Daniel Sikorski: David Alaba? “We liked it straight away”

Sikorski missed his own breakthrough at Bayern mainly because of his bad luck with injuries. At least he simplified Alaba’s breakthrough by offering him a feeling of security in Munich. “We liked each other straight away and spent a lot of time together privately,” remembers Sikorski. “Just like me, he was very homesick at the beginning and often went home to Austria. Just as Stefan Maierhofer once looked after me, I tried to look after David.”

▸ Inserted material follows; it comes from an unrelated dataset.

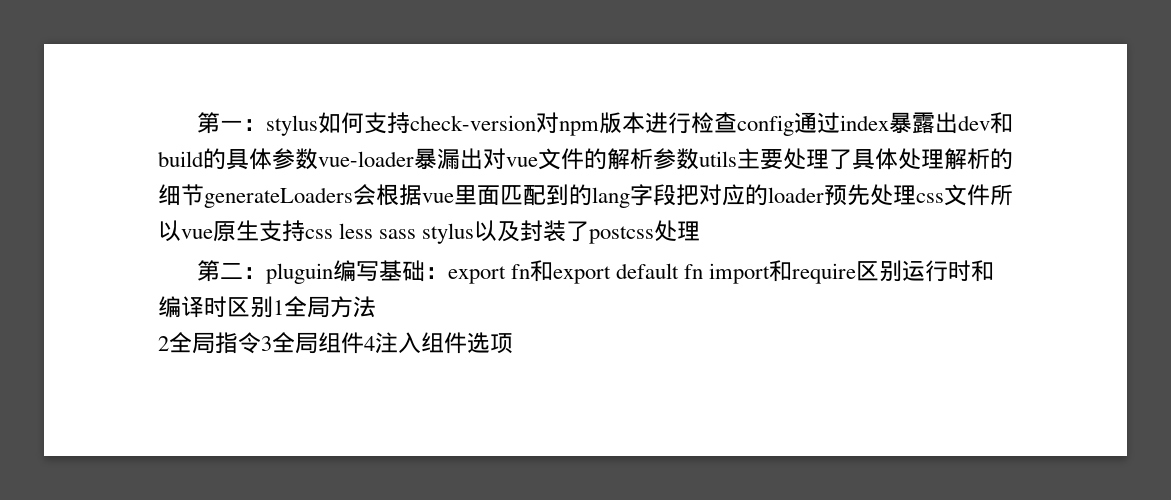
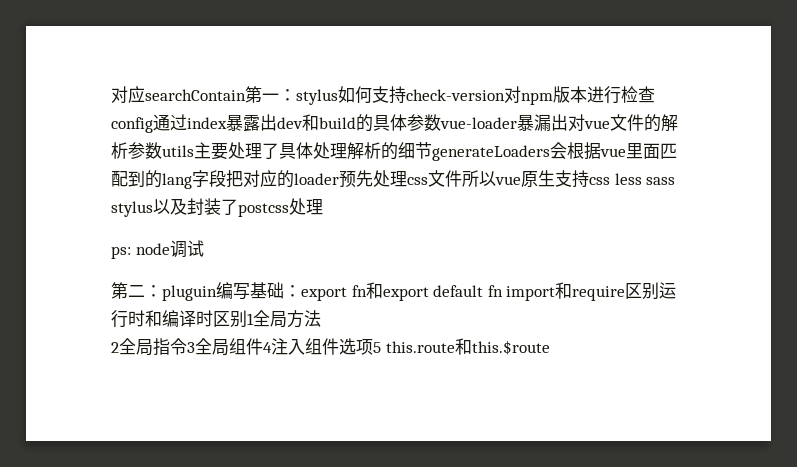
(196, 123) none -> [111,86,246,103] 对应searchContain
(701, 231) none -> [111,240,204,259] // ps: node调试
(513, 343) none -> [373,338,550,355] 5 this.route和this.$route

During one of these home visits, Alaba first met Dominik Burusic. The talented midfielder was still playing in Admira Wacker Mödling’s youth, but should also switch to Bayern the following summer. “Shortly before I moved to Munich, I met David by chance in Vienna,” says Burusic at SPOX and goal. “I didn’t know him personally at the time. But he came straight to me, gave me his number and told me to get in touch as soon as I got to Munich. That made me feel good.”

When Burusic actually arrived in the unfamiliar Munich a few weeks later, he contacted Alaba directly, as agreed, and that was a really excellent idea. “It was very important for me that someone took me by the hand and showed me the city. If I had problems or questions, I could always turn to David,” he recalls. “Just like Daniel was his big brother, David was my big brother.”

Soon Burusic and Alaba were best friends. Inseparable. “In my early days in Munich, David and I spent every free minute together. Everything we did, we did together.” They went to town to eat or to the movies. Two of them practiced free kicks when there was no training session but the desire for football was still too great. They went on vacation to Croatia together and they also met in Vienna when they were visiting their families.

At Säbener Straße 51, Alaba and Burusic lived next door to each other in the boarding school, which increasingly developed into a small Austrian exclave. Of the 14 residents, five came from Austria at times: In addition to Alaba, Burusic, Knasmüllner and Derflinger, there was also Alessandro Schöpf, who now plays for FC Schalke 04 and with Alaba in the national team.